Pronto soccorso in tilt, disagi anche per i turisti  - L'Unione Sarda.it

Un medico di Sorgono: «Turni insostenibili, sicurezza non garantita»

29 luglio 2026 alle 00:48

Le Guardie sono solo una ventina in tutta l’Isola Pinna Parpaglia: «Come se fossimo a Ferragosto» 

«Da metà luglio stiamo gestendo una quantità di persone come lo scorso anno a Ferragosto, non voglio pensare a cosa succederà nelle prossime settimane», dice Paolo Pinna Parpaglia, direttore del Pronto soccorso e della Medicina d’urgenza dell’Aou di Sassari. «Festeggiamo l’incremento dei turisti in Sardegna, cosa ovviamente positiva, certo è però che l’impatto sul sistema sanitario, un sistema già molto provato, si fa sentire parecchio».

Il sovraffollamento

Nei giorni scorsi l’appello della Asl 1 per i presidi di Alghero e Ozieri, con cento e sessanta accessi quotidiani – in sintesi, se il problema non è grave non venite da noi, rivolgetevi ai servizi territoriali, altrimenti si rischia di allungare i tempi di attesa per i pazienti che necessitano di cure immediate – ecco, «prendete quei numeri e moltiplicateli», prosegue il dottor Pinna Parpaglia, «noi registriamo oltre 250 accessi al giorno, di residenti e turisti, e questi ultimi non sanno dove altro rivolgersi, perché i punti di continuità assistenziale sono veramente pochi. Molti invece hanno problemi seri, così come – anche a causa del grande caldo – gli anziani e i fragili, che spesso hanno necessità di essere ricoverati. E qui si apre un altro tema difficile: non abbiamo abbastanza posti letto. Abbiamo decine e decine di barelle nei corridoi».

L’allarme

In estate, con una popolazione che cresce esponenzialmente e le patologie e i disturbi che peggiorano con le temperature elevate, con i Pronto soccorso orfani dei “gettonisti”, dunque con carenze d’organico pesanti, con la rete territoriale che non riesce a garantire le cure di base a tutti e gli ambulatori sguarniti, con le Guardie mediche che operano a singhiozzo e quelle turistiche che purtroppo sono poco più di una ventina in tutta l’Isola (e anche queste aperte quando è possibile), l’allarme è altissimo.

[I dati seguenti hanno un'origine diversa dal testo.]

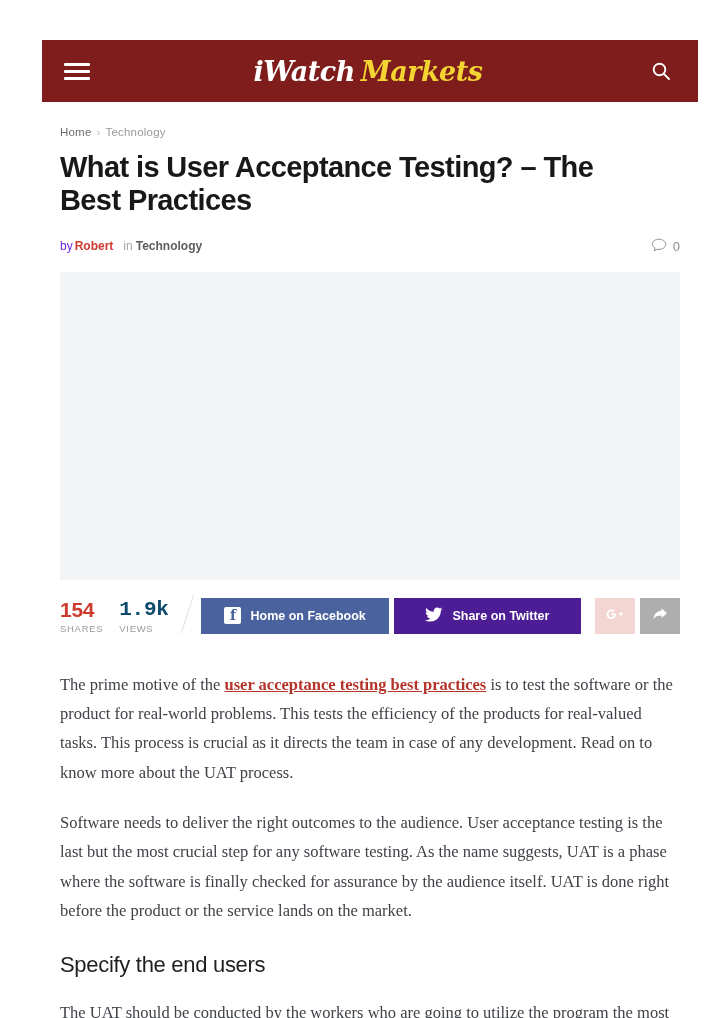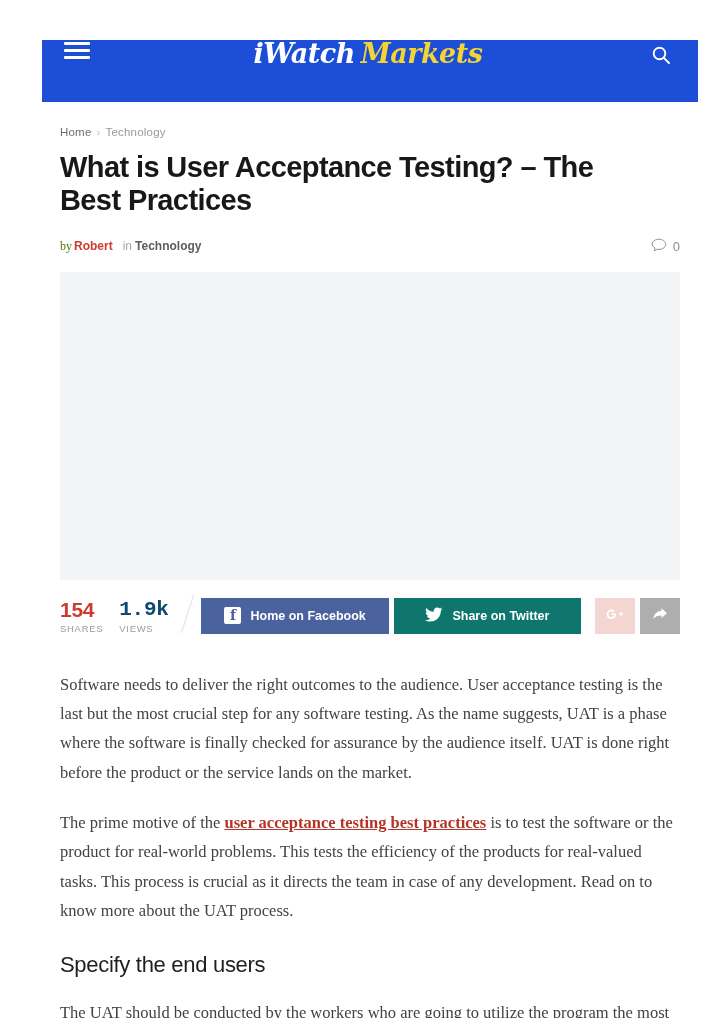"iWatch Markets" .site-header { align-items: none -> center; background: #1d4ed8 -> #7f1d1d }
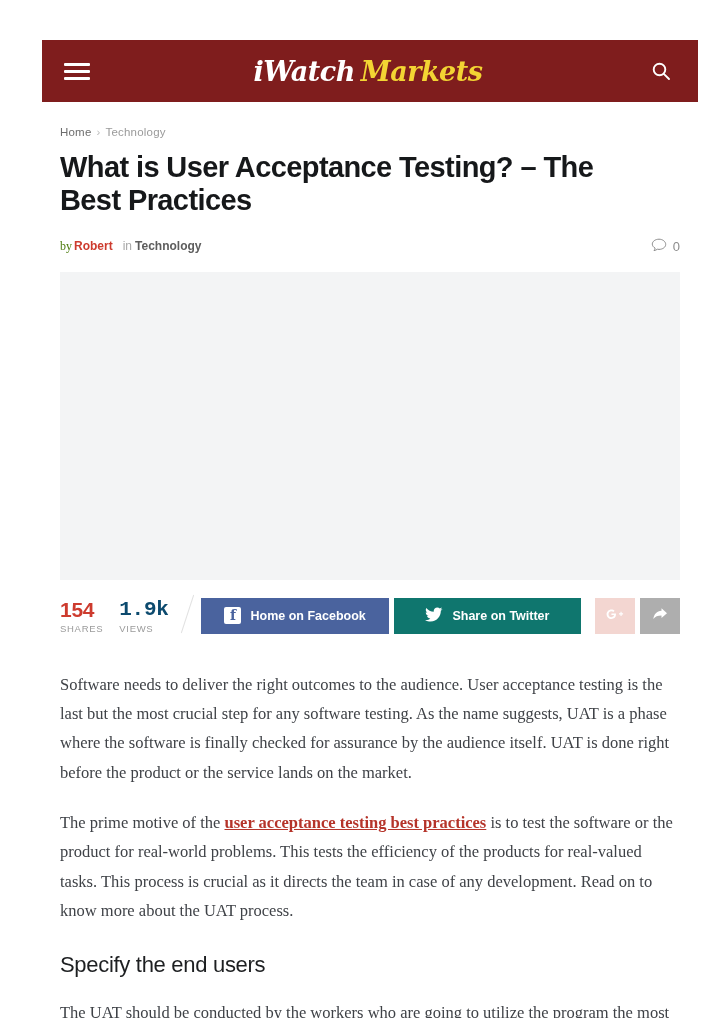"by" .meta-left .by-label { color: #4d7c0f -> #6d28d9; font-family: Liberation Serif, serif -> none }
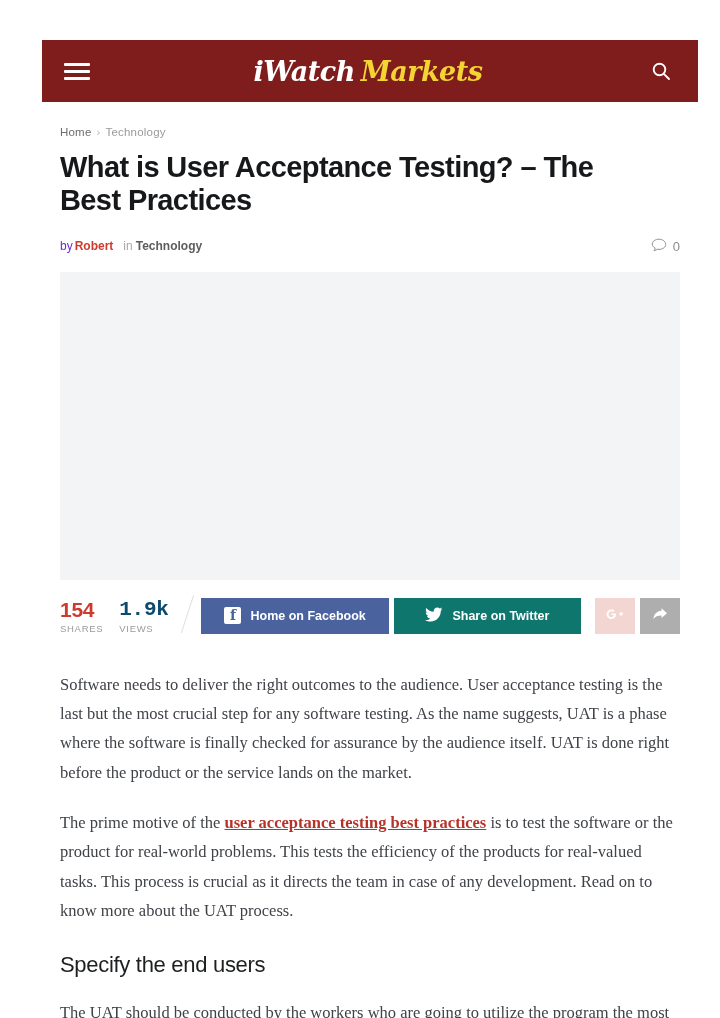"Share on Twitter" .btn-tw { background: #0f766e -> #4c1d95 }
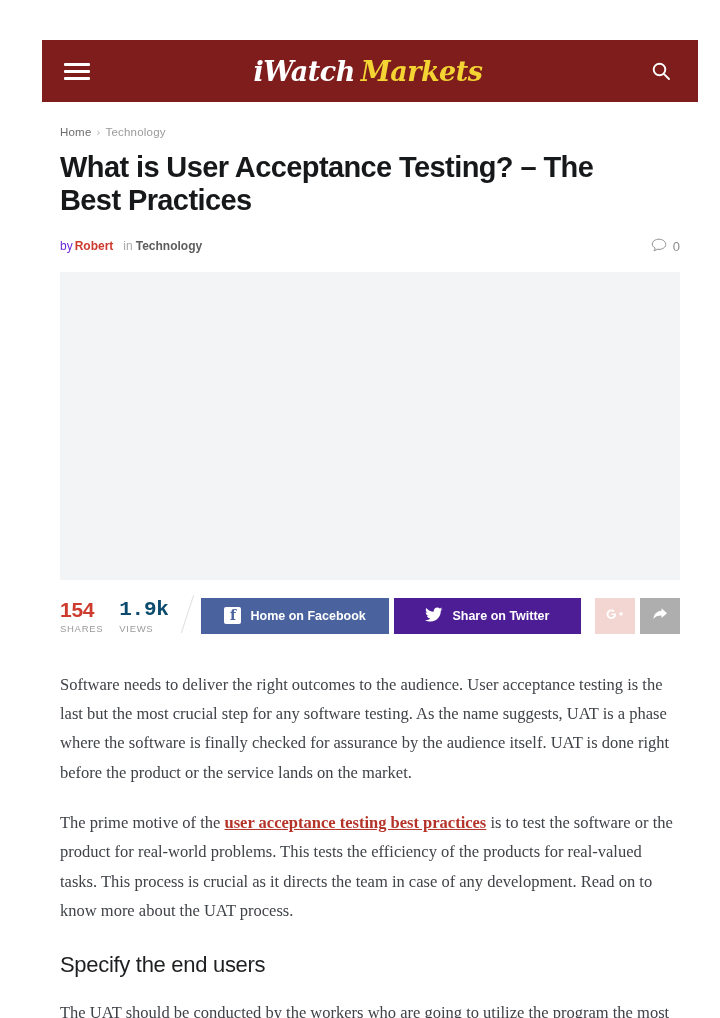"Software needs to deliver the" p { order: before "The prime motive of the" -> after "The prime motive of the" }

Lo denuncia, ad esempio, l’ex assessore alla Sanità Roberto Capelli, diffondendo la lettera inviata da un medico del San Camillo di Sorgono ai vertici della Asl: «Con la presente desidero formalizzare la mia profonda preoccupazione sulla gestione dei turni di Pronto Soccorso che mi vede coinvolto, insieme ai due colleghi, nelle ultime settimane. Il monte ore assegnato a ciascuno e la frequenza dei turni notturni superano abbondantemente il debito orario previsto dal contratto… la mancanza di un adeguato riposo tra un turno e l’altro riduce drasticamente i livelli di vigilanza per operare in sicurezza e a tutt'oggi non si vede ancora nessuna risposta concreta in termini di personale... l'attuale carico di lavoro non consente di garantire lo standard di sicurezza necessario per la cura dei pazienti e ci espone a un inaccettabile rischio clinico e medico legale. Sono consapevole delle difficoltà organizzative e della carenza di risorse, tuttavia ritengo che l'attuale articolazione dei turni possa essere ottimizzata coinvolgendo più attori e risorse disponibili sia nel territorio che attingendo a disponibilità esterne».

La chiamata

Avverte Luigi Mascia, segretario regionale del sindacato Cimo e primario di Chirurgia pediatrica al Brotzu: «I provvedimenti vengono adottati con una lentezza assurda. Tra i tanti colleghi che hanno risposto alla richiesta di un mese e mezzo fa di dare la disponibilità ad andare a dare una mano nei Pronto soccorso in difficoltà, nessuno è stato chiamato».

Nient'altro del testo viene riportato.